DIRECTIONS FOR THIS TASK:
The expected copy holds every entry exactly and none of the pictures.

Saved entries
-- Opening Marker --

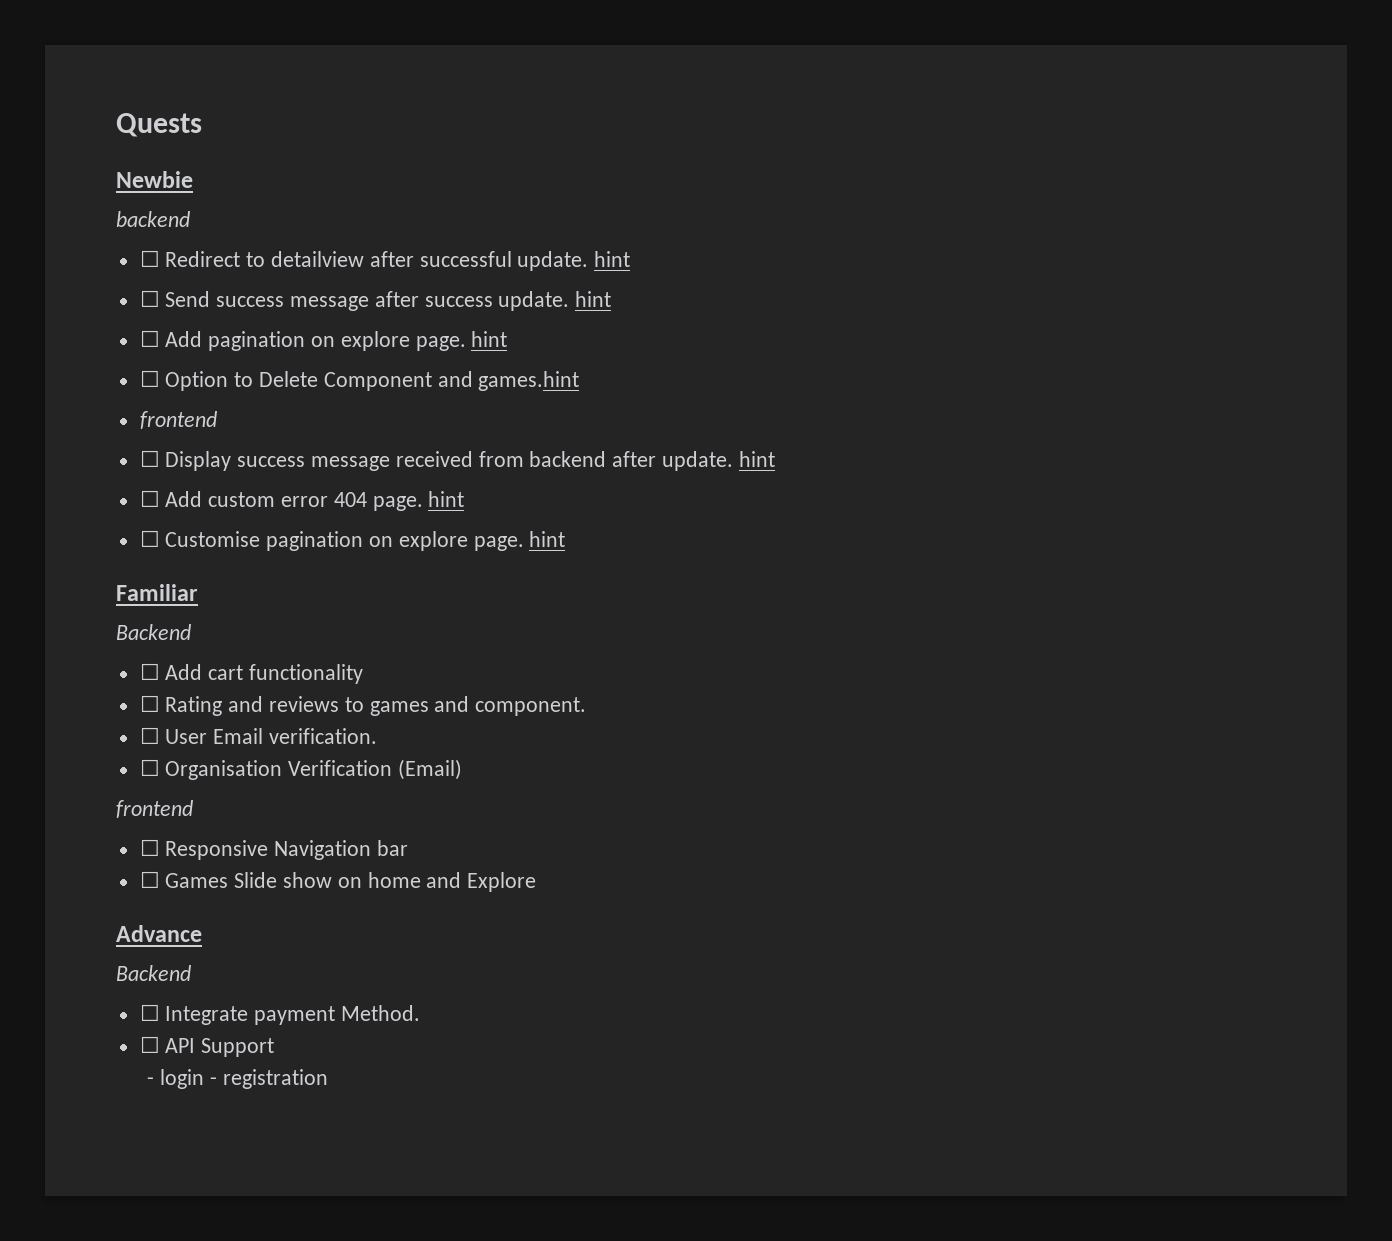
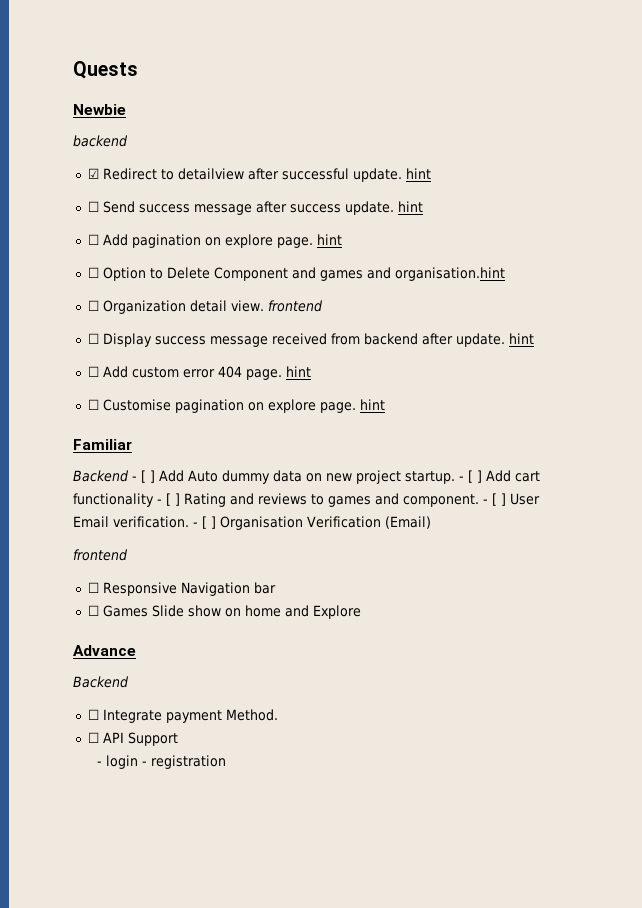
[139,250,160,267] ☐ -> [87,168,99,179] ☑
[478,371,580,391] games.hint // -> [319,267,505,281] [87,300,264,314] games and organisation.hint // ☐ Organization detail view.
[139,663,160,680] // ☐ -> [132,470,482,484] - [ ] Add Auto dummy data on new project startup. - [ ]
[139,695,160,712] // ☐ -> [157,493,180,506] - [ ]
[139,727,160,744] // ☐ -> [483,493,506,506] - [ ]
[139,759,160,776] // ☐ -> [193,516,216,529] - [ ]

-- Closing Marker --

FINISHED EXERCISE:
[139,250,160,267] ☐ -> [87,168,99,179] ☑
[478,371,580,391] games.hint // -> [319,267,505,281] [87,300,264,314] games and organisation.hint // ☐ Organization detail view.
[139,663,160,680] // ☐ -> [132,470,482,484] - [ ] Add Auto dummy data on new project startup. - [ ]
[139,695,160,712] // ☐ -> [157,493,180,506] - [ ]
[139,727,160,744] // ☐ -> [483,493,506,506] - [ ]
[139,759,160,776] // ☐ -> [193,516,216,529] - [ ]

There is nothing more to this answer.